America should be better than this.  Our founding documents anticipated human rights abuses and sought to prevent them.  The fourth, fifth, sixth, and eighth amendments might be invoked were we being treated in like fashion in a criminal proceeding.  Supporters of the camps argue that those rights do not extend to the prisoners in Cuba, failing to grasp that their capture and transport to foreign soil only further indicts our actions.  Were American soldiers captured and transported across the globe and held in indefinite detention and deprived of basic human rights, we would be justifiably outraged.  

Arguments that these rights do not extend to the detainees also demonstrate a fundamental misunderstanding of "rights."  Were one to ask the average American where our rights come from, he or she would hopefully not say from the Constitution, much less from the government or military.  The framers of our government said that all men were endowed with these rights and though they failed mightily to live by that creed when it came to the non-white population, it is their legacy to us.

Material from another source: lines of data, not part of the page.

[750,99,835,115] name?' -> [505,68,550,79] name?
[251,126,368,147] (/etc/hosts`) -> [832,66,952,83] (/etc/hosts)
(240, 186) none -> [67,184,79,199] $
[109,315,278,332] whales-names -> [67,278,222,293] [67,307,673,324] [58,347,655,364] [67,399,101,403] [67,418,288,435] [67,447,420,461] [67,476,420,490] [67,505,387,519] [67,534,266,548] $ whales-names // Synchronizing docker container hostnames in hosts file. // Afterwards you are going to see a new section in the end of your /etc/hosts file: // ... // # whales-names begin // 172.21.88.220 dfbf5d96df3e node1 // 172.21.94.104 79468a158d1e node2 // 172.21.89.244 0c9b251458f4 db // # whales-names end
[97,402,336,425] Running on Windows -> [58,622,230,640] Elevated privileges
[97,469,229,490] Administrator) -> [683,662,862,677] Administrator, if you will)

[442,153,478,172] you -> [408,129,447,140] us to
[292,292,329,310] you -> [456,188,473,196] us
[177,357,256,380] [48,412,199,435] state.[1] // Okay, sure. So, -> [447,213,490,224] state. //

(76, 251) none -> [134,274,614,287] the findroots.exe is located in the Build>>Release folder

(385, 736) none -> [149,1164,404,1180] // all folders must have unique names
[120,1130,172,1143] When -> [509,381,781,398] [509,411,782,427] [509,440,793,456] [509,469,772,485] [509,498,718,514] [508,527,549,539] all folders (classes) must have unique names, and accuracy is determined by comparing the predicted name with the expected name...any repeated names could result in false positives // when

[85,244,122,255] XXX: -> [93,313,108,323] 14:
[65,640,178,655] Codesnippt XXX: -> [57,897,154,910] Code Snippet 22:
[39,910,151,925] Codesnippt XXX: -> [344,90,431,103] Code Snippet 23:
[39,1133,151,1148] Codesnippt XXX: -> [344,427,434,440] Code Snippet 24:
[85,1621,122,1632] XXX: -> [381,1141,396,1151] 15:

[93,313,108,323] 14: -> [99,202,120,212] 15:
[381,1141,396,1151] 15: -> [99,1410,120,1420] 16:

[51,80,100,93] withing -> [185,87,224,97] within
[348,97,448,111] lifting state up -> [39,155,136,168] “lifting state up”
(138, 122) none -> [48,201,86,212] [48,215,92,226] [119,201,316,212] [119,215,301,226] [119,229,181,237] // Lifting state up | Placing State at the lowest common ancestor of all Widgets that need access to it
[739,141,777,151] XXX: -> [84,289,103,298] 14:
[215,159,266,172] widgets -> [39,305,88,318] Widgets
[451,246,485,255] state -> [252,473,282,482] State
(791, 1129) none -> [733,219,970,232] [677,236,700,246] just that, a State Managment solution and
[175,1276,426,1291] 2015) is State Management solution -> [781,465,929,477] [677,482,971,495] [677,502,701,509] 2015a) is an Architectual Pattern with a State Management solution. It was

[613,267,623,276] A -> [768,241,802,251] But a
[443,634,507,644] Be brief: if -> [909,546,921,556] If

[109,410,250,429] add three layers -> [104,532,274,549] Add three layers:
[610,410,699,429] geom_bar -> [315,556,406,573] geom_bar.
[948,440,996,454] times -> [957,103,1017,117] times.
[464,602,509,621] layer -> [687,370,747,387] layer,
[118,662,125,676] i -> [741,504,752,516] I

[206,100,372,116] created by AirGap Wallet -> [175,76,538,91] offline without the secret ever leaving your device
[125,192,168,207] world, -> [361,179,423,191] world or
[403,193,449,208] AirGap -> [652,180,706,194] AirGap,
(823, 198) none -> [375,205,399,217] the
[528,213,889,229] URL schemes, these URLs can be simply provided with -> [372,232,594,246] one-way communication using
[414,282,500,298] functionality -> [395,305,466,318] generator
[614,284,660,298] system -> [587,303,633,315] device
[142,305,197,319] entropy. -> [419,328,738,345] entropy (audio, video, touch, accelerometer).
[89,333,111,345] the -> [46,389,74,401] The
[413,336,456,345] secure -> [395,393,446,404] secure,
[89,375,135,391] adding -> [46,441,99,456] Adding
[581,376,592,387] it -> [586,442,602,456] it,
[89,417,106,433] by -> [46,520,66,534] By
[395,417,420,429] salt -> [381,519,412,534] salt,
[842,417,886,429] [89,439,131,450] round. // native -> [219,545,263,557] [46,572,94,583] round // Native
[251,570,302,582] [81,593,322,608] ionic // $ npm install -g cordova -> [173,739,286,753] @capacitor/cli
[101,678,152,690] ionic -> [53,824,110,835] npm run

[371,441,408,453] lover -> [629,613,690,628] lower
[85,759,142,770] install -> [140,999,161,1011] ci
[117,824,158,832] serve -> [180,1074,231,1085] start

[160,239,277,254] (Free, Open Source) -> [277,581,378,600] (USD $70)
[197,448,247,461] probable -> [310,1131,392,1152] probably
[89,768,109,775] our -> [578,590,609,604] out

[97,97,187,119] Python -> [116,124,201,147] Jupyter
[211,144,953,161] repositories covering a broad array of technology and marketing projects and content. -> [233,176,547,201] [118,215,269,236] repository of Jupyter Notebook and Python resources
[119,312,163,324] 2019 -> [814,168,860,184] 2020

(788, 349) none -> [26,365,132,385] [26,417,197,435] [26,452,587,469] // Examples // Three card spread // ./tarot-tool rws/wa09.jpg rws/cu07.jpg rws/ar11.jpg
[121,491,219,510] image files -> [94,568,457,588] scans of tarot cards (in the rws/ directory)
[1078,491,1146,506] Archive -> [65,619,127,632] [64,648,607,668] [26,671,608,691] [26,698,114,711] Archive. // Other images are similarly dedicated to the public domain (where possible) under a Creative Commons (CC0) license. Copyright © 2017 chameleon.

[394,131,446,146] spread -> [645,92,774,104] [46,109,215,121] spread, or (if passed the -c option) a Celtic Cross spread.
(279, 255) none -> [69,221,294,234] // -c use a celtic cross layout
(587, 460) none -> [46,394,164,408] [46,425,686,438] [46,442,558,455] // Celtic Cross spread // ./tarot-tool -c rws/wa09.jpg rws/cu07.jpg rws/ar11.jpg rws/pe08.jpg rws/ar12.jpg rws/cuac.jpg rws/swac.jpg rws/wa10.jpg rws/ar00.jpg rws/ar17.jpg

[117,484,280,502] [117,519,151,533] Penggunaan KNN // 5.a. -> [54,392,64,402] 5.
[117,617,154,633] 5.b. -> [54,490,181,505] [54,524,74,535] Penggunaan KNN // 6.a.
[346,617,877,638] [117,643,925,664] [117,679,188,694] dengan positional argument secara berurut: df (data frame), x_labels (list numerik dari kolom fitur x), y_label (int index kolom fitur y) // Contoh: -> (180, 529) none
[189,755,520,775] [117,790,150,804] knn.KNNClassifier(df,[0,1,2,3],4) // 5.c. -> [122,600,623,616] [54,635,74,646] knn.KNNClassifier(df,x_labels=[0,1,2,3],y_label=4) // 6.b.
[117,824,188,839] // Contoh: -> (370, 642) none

If we likewise fail, history will judge us more harshly.  Whatever their race, language, religion, or place of birth, the 166 detainees in Guantanamo Bay are men.  They are our fellow travelers here and even those who may have committed crimes against us should be treated with dignity.  Perhaps it is due to the decline of religion in our lives, but past generations would have seen the image of God in each of the prisoners.  That's a very Christian idea, and one probably not espoused by the prisoners themselves, who are likely circumspect in not "ascribing partners to God."  Perhaps we don't need to go that far either.  Perhaps it would be enough if we could just see ourselves in these men.

Beyond what it means for the prisoners, our ability to respond with dignity to even those we number among our enemies humanizes us.  It seems we have become dull and do not easily hear the better angels of our nature speaking within us.  We are diminished by that prison camp in Cuba and as a people are more base and savage with each day it remains open.

Yet I am hopeful that as a nation we will progress toward our ideal of extending life, liberty, and the pursuit of happiness to the entire human family.  Let's begin in Guantanamo.


[*I think this is a correct use of the phrase "begging the question."  I checked on Grammar Girl and everything.  Forgive me if it's not.]